Dana E. Wallace (1917-2007) was the assistant director of research of the Maine Department of Marine Resources from 1946 to 1983. He co-chaired the Biological Advisory Committee of the Atlantic States Marine Fisheries Commission. His work focused primarily on the aquaculture of mollusks, particularly clams and oysters, in the coastal regions of Maine.

==Early life==
Dana Wallace was born on a small farm in Lisbon, Maine to Chester and Carrie Wallace in 1917. While attending Lisbon High School, he became an Eagle Scout, played hockey, and competed in track. He went on to study at Bates College on a track scholarship, graduating with a bachelor of arts degree in 1939.

Wallace taught math and science at Presque Isle High School and coached the local track and debate teams. During World War II, he enlisted in the United States Army Air Corps and served as a meteorologist in England for three years.

==Aquaculture and marine resources work==
After returning from the war, Wallace undertook a brief research project for Maine's Department of Sea and Shore Fisheries, now known as the Maine Department of Marine Resources, to recommend ways to boost the value of marine fisheries to Maine's coastal communities. At the project's completion, he was hired by the department full-time. As the associate director of research at the department, Wallace led research investigations into quahog transplantation and its impact on water quality, developed new techniques to protect soft-shell clam (Mya arenaria) from predation by the invasive green crab (Carcinus maenas), and introduced the European oyster (Ostrea edulis) to Maine fisheries. He also took an active role advocating on behalf of Maine fisheries to the legislature on the state and federal levels. He retired in 1983, but continued his work on a volunteer basis through The Friends of Casco Bay for several years.

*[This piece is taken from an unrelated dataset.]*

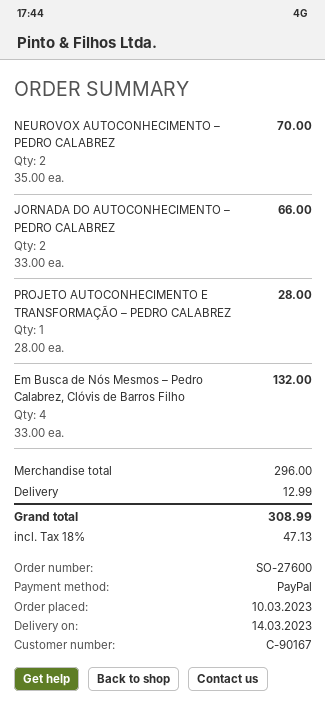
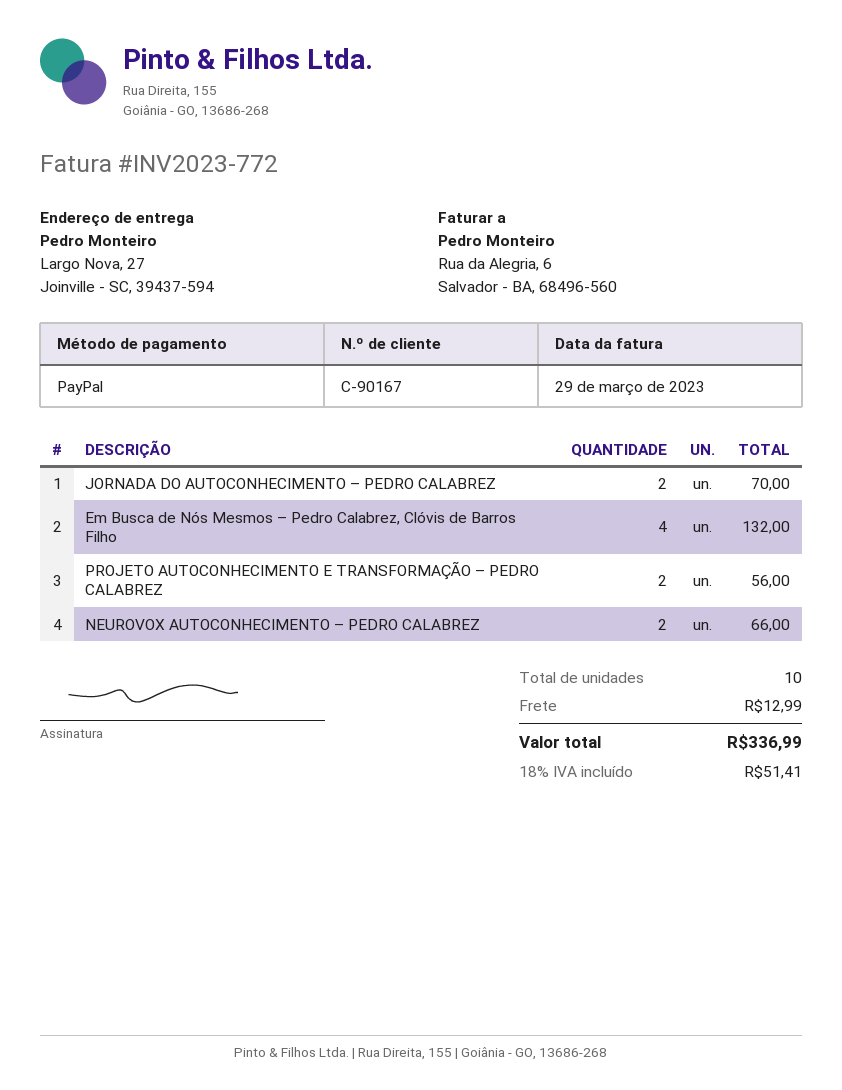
NEUROVOX AUTOCONHECIMENTO – PEDRO CALABREZ: 2 for 70.00 -> 2 for 66.00
JORNADA DO AUTOCONHECIMENTO – PEDRO CALABREZ: 2 for 66.00 -> 2 for 70.00
PROJETO AUTOCONHECIMENTO E TRANSFORMAÇÃO – PEDRO CALABREZ: 1 for 28.00 -> 2 for 56.00
tax: 18% = 47.13 -> 18% = 51.41
total: 308.99 -> 336.99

==Commemoration and later years==
In 1990, Wallace was selected as Conservationist of the Year by the Audubon Society of Maine. The next year, the Dana E. Wallace Education Center was opened as part of the Beals Island Regional Shellfish Hatchery. In addition, Mr. Wallace was the first recipient of the Longard Gulf of Maine Award for volunteerism presented by the governor in 1999.

In his retirement, Wallace worked as ski patrol and then as a ski instructor at Sugarloaf Mountain well into his eighties. He also maintained sections of the Appalachian Trail and co-authored a guide to the Maine section.

Wallace died in Brunswick, Maine in 2007 of complications relating to kidney disease.